- [WORK TASK] Would you copy the listing below exactly, keeping the pictures out?

- [DATA RECORDS]
..........

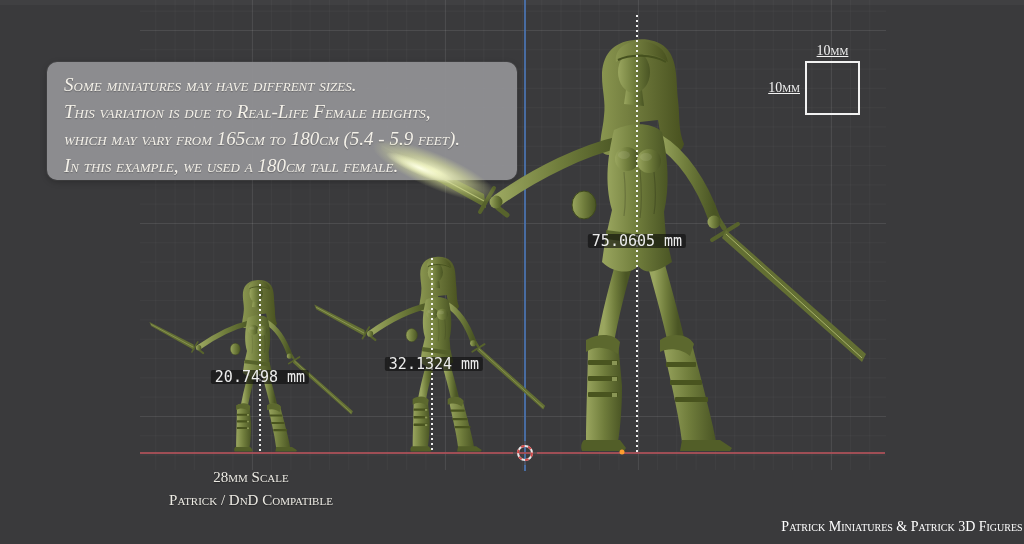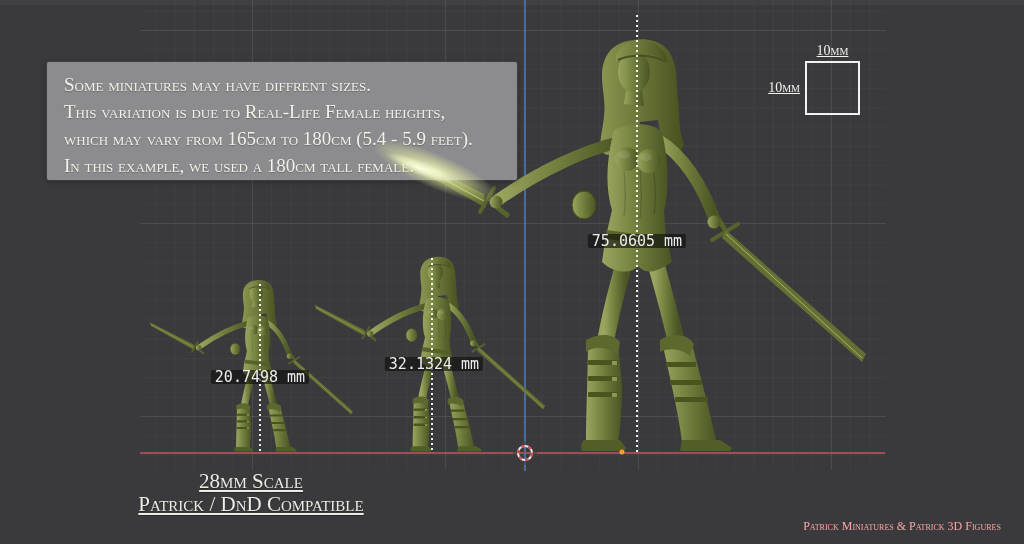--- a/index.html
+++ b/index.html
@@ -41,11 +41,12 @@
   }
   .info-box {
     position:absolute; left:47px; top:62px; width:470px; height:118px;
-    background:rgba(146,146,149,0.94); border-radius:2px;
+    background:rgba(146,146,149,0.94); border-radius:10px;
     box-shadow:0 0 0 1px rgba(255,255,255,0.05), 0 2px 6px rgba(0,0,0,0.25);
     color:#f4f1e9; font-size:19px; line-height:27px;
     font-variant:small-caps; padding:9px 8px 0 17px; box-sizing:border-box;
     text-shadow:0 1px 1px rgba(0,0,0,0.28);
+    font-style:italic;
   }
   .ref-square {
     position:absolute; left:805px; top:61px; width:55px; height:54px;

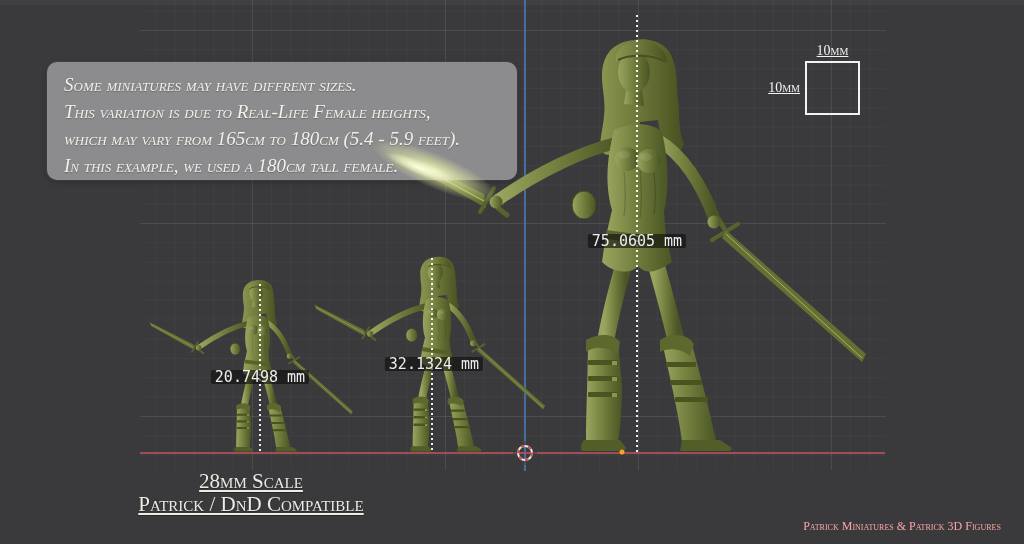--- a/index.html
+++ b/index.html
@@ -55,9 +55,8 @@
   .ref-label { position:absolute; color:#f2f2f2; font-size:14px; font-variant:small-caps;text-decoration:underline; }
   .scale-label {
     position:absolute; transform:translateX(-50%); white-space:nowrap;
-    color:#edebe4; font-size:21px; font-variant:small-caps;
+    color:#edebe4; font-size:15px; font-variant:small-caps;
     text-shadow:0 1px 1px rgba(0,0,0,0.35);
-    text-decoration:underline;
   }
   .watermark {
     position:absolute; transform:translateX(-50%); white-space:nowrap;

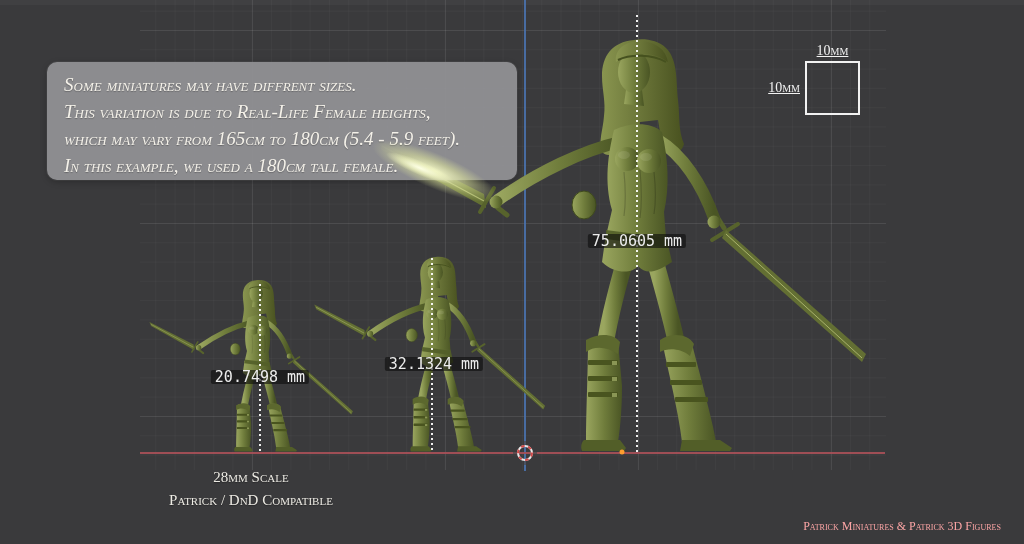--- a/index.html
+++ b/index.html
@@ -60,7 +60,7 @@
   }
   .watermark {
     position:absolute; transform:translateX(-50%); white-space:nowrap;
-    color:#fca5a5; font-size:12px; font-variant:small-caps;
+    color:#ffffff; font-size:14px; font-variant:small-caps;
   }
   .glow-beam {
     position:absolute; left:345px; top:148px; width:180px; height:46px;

..........

- [PROBLEM SOLUTION]
--- a/index.html
+++ b/index.html
@@ -41,11 +41,12 @@
   }
   .info-box {
     position:absolute; left:47px; top:62px; width:470px; height:118px;
-    background:rgba(146,146,149,0.94); border-radius:2px;
+    background:rgba(146,146,149,0.94); border-radius:10px;
     box-shadow:0 0 0 1px rgba(255,255,255,0.05), 0 2px 6px rgba(0,0,0,0.25);
     color:#f4f1e9; font-size:19px; line-height:27px;
     font-variant:small-caps; padding:9px 8px 0 17px; box-sizing:border-box;
     text-shadow:0 1px 1px rgba(0,0,0,0.28);
+    font-style:italic;
   }
   .ref-square {
     position:absolute; left:805px; top:61px; width:55px; height:54px;

--- a/index.html
+++ b/index.html
@@ -55,9 +55,8 @@
   .ref-label { position:absolute; color:#f2f2f2; font-size:14px; font-variant:small-caps;text-decoration:underline; }
   .scale-label {
     position:absolute; transform:translateX(-50%); white-space:nowrap;
-    color:#edebe4; font-size:21px; font-variant:small-caps;
+    color:#edebe4; font-size:15px; font-variant:small-caps;
     text-shadow:0 1px 1px rgba(0,0,0,0.35);
-    text-decoration:underline;
   }
   .watermark {
     position:absolute; transform:translateX(-50%); white-space:nowrap;

--- a/index.html
+++ b/index.html
@@ -60,7 +60,7 @@
   }
   .watermark {
     position:absolute; transform:translateX(-50%); white-space:nowrap;
-    color:#fca5a5; font-size:12px; font-variant:small-caps;
+    color:#ffffff; font-size:14px; font-variant:small-caps;
   }
   .glow-beam {
     position:absolute; left:345px; top:148px; width:180px; height:46px;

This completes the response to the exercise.